WhirlyQ header image 2

The grand vision of all that I am driving toward

November 12th, 2007 · 2 Comments

I am tired of thinking about and talking about the things that aren’t working and aren’t what I want for this family. I want to focus on what I do want. This is the vision of the life I want for us.

  • I want a house that gives us the space and layout to be comfortable together yet also gives us comfortable private spaces. A basement with a huge play area for the kids. A comfortable guest room for visiting family. A master bathtub big enough to soak in. A safe fenced yard with a deck and a sunroom or screened porch. A mudroom off the garage, with hooks and storage and places to hang back packs, all out of the way. A breakfast area with room for a huge table that we can all gather around. A fireplace for chilly evenings. Lots of light and sun.
  • I want a school for Edward that is not just academically solid, but is fun for him. I want a school that challenges and invigorates him, that stimulates his curiosity and creativity. And I want choices for the other kids as they move into elementary school.
  • I want safe places for our kids to ride their bikes, to walk together through the neighborhood or to a park. I want a neighborhood where kids get together easily and just play. I want them to not have to take the school bus.
  • I want the opportunity to make us some new friends. A couple or two we can hang out with and get along well with. (I know that’s possible anywhere but we’ve kind of tapped out here.)
  • I want to be able to send the kids – some or all – off to grandma & grandpa’s house for a sleepover. So Dex and I can sleep late, make an overnight trip to see a play or go to a casino, or just stay home together in our own bed.

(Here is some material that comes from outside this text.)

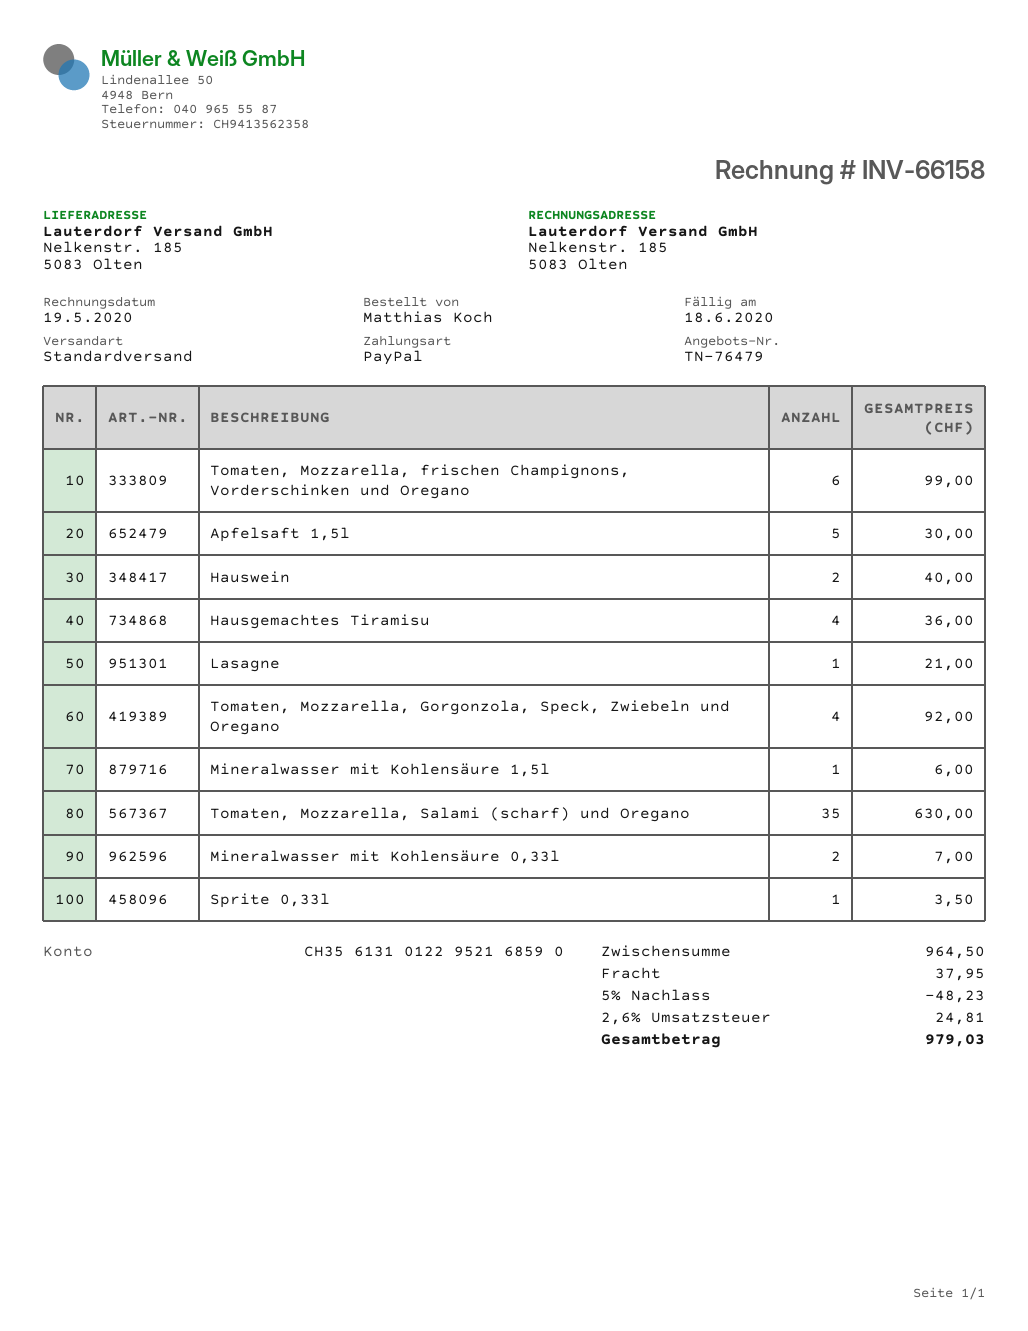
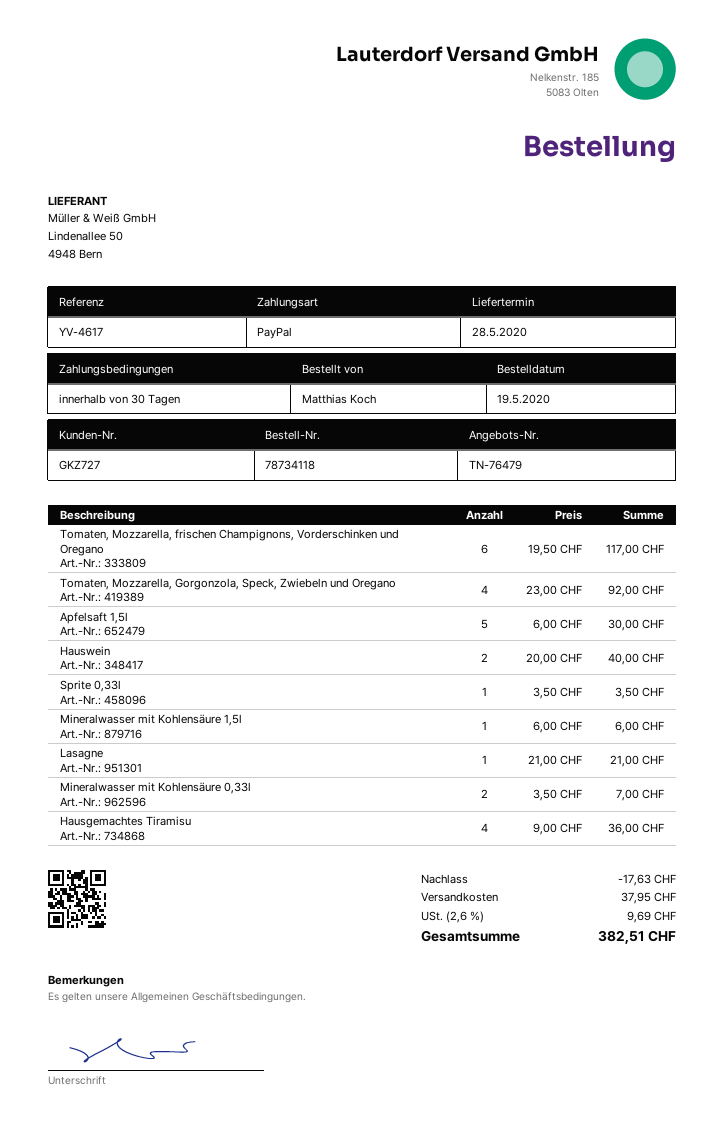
Tomaten, Mozzarella, frischen Champignons, Vorderschinken und Oregano: 6 for 99.00 -> 6 for 117.00
Tomaten, Mozzarella, Salami (scharf) und Oregano: 35 for 630.00 -> none
discount: 48.23 -> 17.63
tax: 2.6% = 24.81 -> 2.6% = 9.69
total: 979.03 -> 382.51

  • I want our kids to have close relationships with their grandparents, cousins, aunts & uncles. I want our families to nurture and teach and guide our children as they grow. I want them to celebrate the kids’ birthdays and graduations with us, to see the school plays, to watch baseball and soccer games. And I want us to be there for our nephew and nieces as they grow up, as real presences in their lives.
  • I want to feel like I am in a real town, where I don’t have to drive 20+ minutes to get anywhere. I want to get my errands done as quickly as possible, without burning 45 minutes in the car. I want, when the kids are older, for them to have some personal freedom to get around safely – by foot, by bus, by bike.
  • I want to have more choices in what and where I eat – restaurants and groceries stores that are convenient, that give me easier choices and make eating seem normal again (almost).
  • I want to be warmer. I want the sun. Lots of sunny days. I want us to spend as much time outside as possible, playing, riding bikes, gardening, just enjoying being outside. I want to not be eaten alive by insects.
  • I want to develop my career as a photographer and writer. I want to make money taking pictures. I want to contribute income to the family and to have my own work and my own identity outside of the house and the kids.
  • I want to never again be in the situation we were in last fall. Period. I kow we can’t keep bad things from happening, but when they do, I want to be surrounded by support and care.
  • I want to have fun. I want us to have fun as a family. I want recreation centers and swimming pools. I want to be so close to museums and zoos and ballparks that we can’t help but go.
  • I want to go to the library on Sunday afternoons.
  • I want Dex to be able to relax and enjoy life again. To have fun on the weekends, to not feel so pressured and overburdened. Oh, wait, I want that for me too.

I don’t want or expect life to be perfect. The kids will still drive us crazy, viruses will come and go, the weather will still suck some days… I just want life to be not so damn hard and exhausting, most of the day, most days.

Tags: moving on · family

2 responses so far ↓

  • 1 Aunt A // Nov 16, 2007 at 6:53 pm

    Have you showed this to Dex? I am curious about what he would say…..

  • 2 dervish // Nov 16, 2007 at 11:51 pm

    This is part of the “package” I have for him - a document that outlines what I see as being our options. I am glad I have this to include. So much of my focus has been on the negative, you know. And it’s really what I want for us, this vision, that keeps me inspired.